+++ Raw data +++
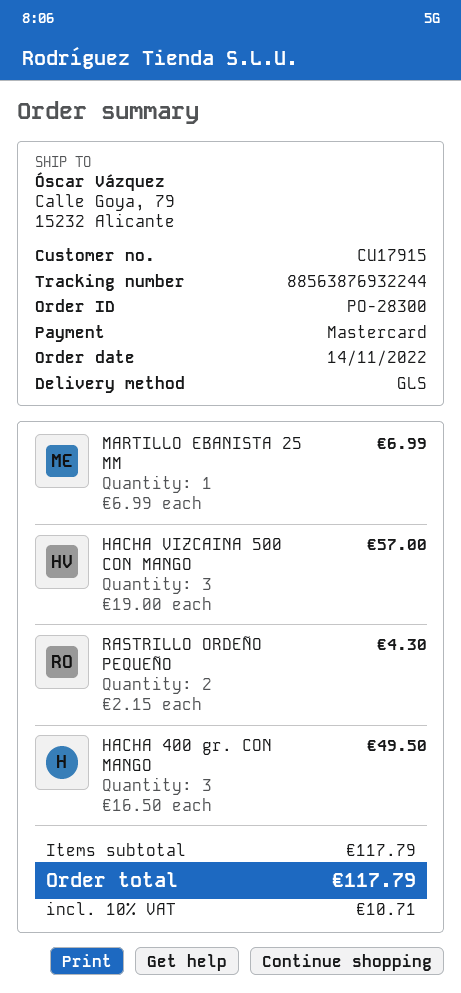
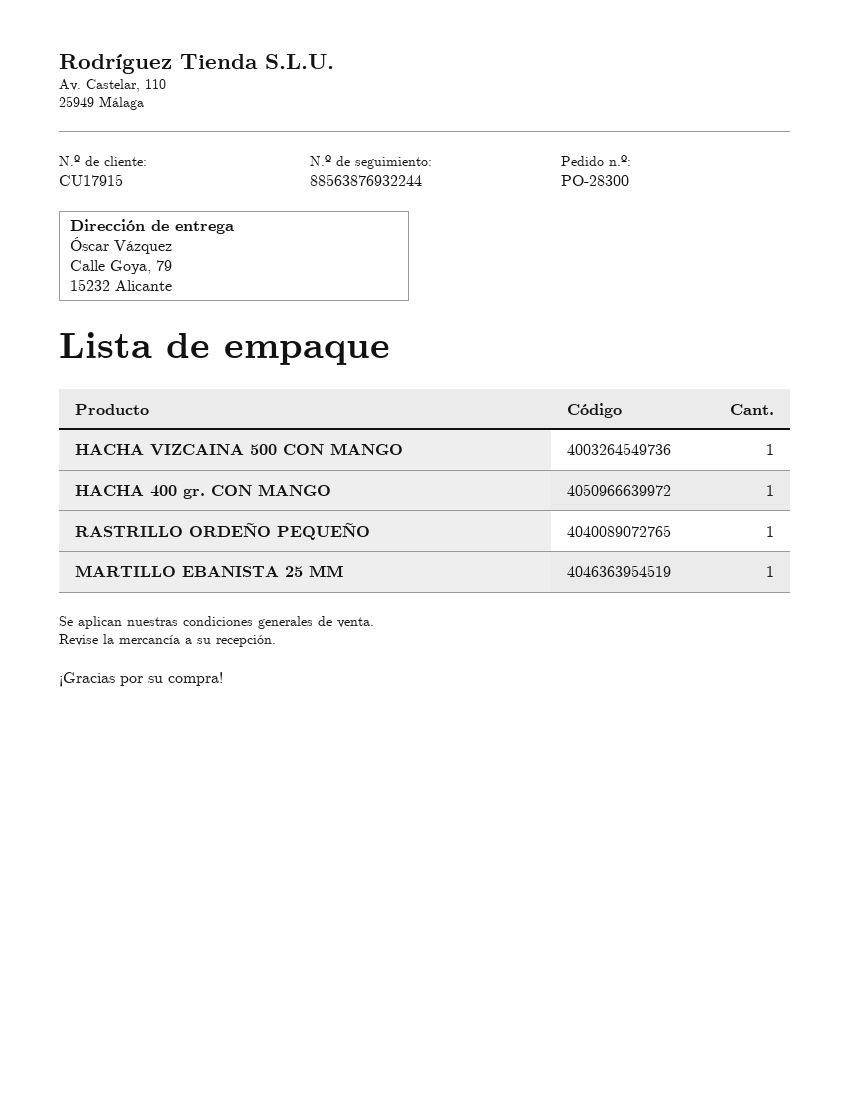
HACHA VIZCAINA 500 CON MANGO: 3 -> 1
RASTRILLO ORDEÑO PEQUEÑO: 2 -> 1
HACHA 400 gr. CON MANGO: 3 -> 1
+++
+++ Raw data +++
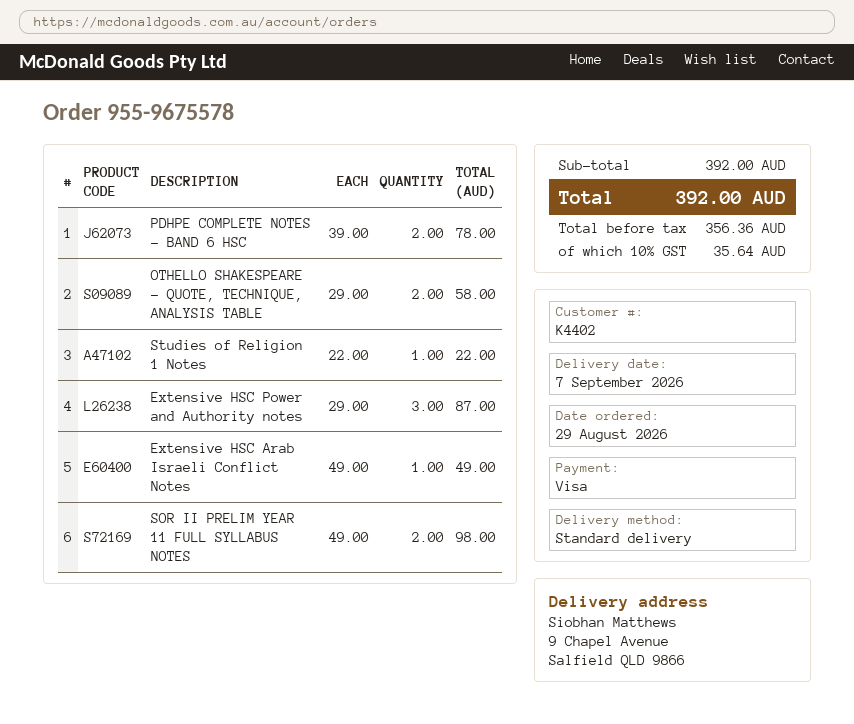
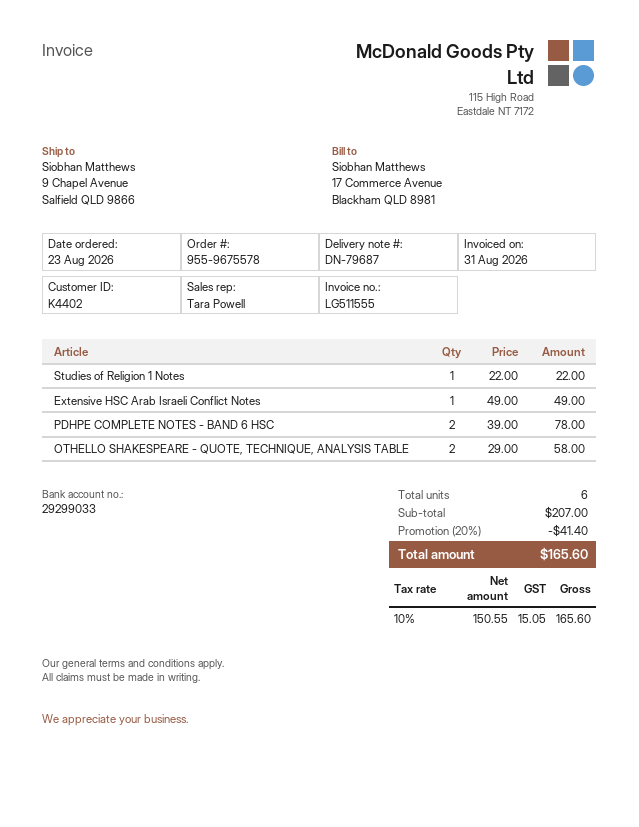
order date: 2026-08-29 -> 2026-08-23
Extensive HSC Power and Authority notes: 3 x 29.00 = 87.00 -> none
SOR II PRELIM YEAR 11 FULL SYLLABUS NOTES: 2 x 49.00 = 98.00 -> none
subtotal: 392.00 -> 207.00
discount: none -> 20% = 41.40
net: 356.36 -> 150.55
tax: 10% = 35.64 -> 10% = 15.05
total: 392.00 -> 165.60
+++
+++ Raw data +++
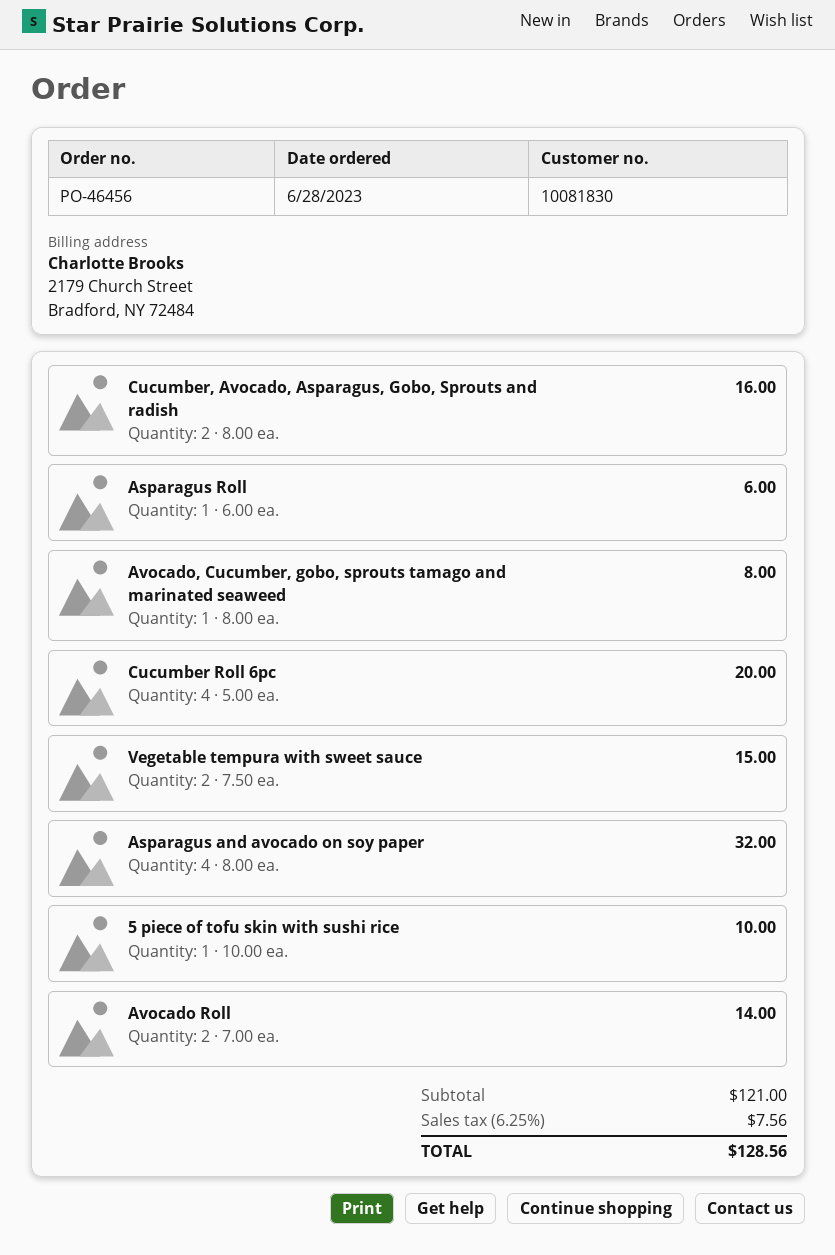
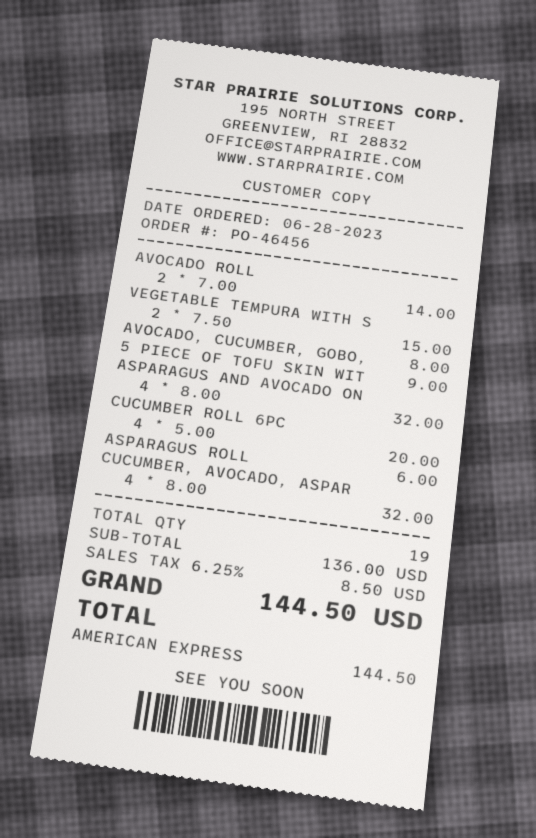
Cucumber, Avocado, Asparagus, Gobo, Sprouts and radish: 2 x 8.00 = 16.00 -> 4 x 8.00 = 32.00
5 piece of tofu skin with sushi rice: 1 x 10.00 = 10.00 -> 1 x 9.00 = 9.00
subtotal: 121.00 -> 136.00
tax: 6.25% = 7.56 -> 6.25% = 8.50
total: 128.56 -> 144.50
+++
● **What you need to do**: Look above for the line containing "net: 356.36 -> 150.55". Output from there through the line containing "total: 392.00 -> 165.60", exactly and inclusively.

● **Result of this exercise**:
net: 356.36 -> 150.55
tax: 10% = 35.64 -> 10% = 15.05
total: 392.00 -> 165.60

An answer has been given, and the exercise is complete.